Cette prévention finalement, vise à contraindre la personne à ne pas passer à l’acte plutôt qu’à faire en sorte qu’elle ait à nouveau envie de vivre. Comme le souligne Jean-Marie Delarue, contrôleur général des lieux de privation de liberté de 2008 à 2014, « la pénitentiaire pèche par défaut en ne s’interrogeant pas sur les causes du suicide en détention. Ce qui l’intéresse, ce n’est pas pourquoi les gens se suicident, mais comment, dans le but d’empêcher l’acte.» « On est, sur cette question en particulier, face à un grand paradoxe de la pénitentiaire : d’un côté, il n’y a pas de dossier mieux documenté que le suicide en détention – les morts sont recensées, analysées, si bien que l’on connaît les lieux, les jours ou encore les catégories d’infracteurs les plus à risques, etc. Et en même temps, l’institution fait preuve d’une grande inaptitude à interroger le pourquoi du passage à l’acte. On est devant une espèce de constat de faillite : en éludant la question, la pénitentiaire se condamne elle-même à une certaine forme d’impuissance. C’est aussi une sorte de refus de lucidité. »

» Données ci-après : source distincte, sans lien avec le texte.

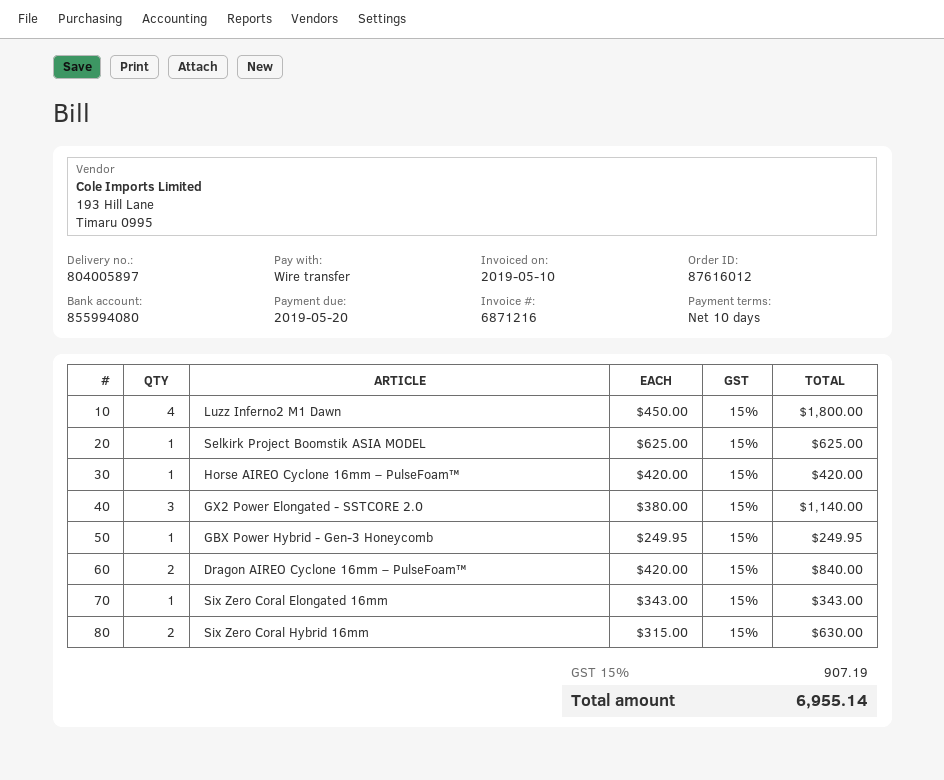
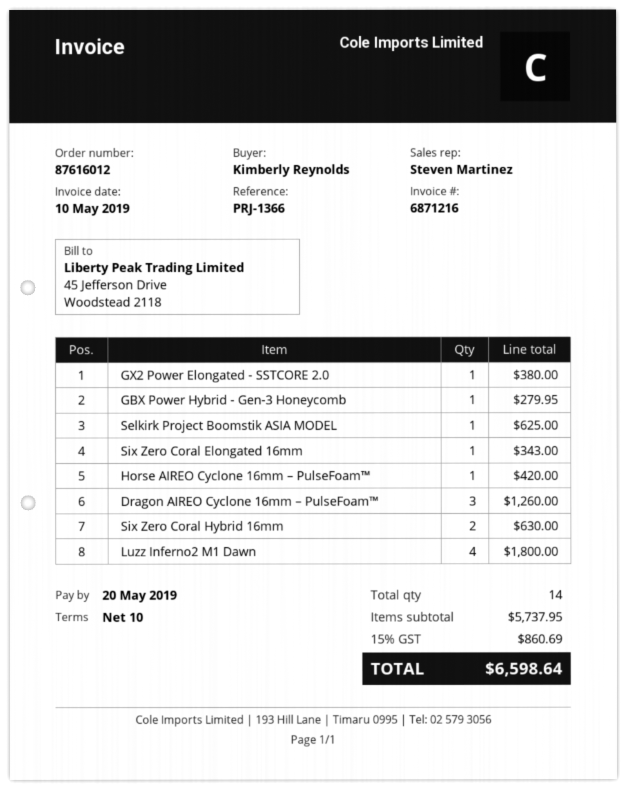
GX2 Power Elongated - SSTCORE 2.0: 3 for 1140.00 -> 1 for 380.00
GBX Power Hybrid - Gen-3 Honeycomb: 1 for 249.95 -> 1 for 279.95
Dragon AIREO Cyclone 16mm – PulseFoam™: 2 for 840.00 -> 3 for 1260.00
tax: 15% = 907.19 -> 15% = 860.69
total: 6955.14 -> 6598.64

Comme le souligne Philippe Carrière, psychiatre ayant participé au premier groupe de travail mixte Santé/Justice sur la prévention du suicide, « on fait une tentative de suicide quand on a perdu ce fil qui nous relie à la vie et à la société.  Il ne faut pas perdre de vue que c’est le contact humain qui permet d’éviter le suicide. Et c’est donc l’abandon du contact humain qui pousse au suicide. » Les témoignages des personnes ayant fait l’expérience du quartier disciplinaire sont à cet égard éloquents : beaucoup décrivent la sensation insupportable d’être enfermé dans un tombeau, et malgré qu’ils connaissent la durée de leur séjour, le sentiment d’avoir été jeté là pour y être oublié et y mourir.

Voilà qui trace des pistes pour une prévention du suicide plus digne, plus humaine, et surtout… plus efficace.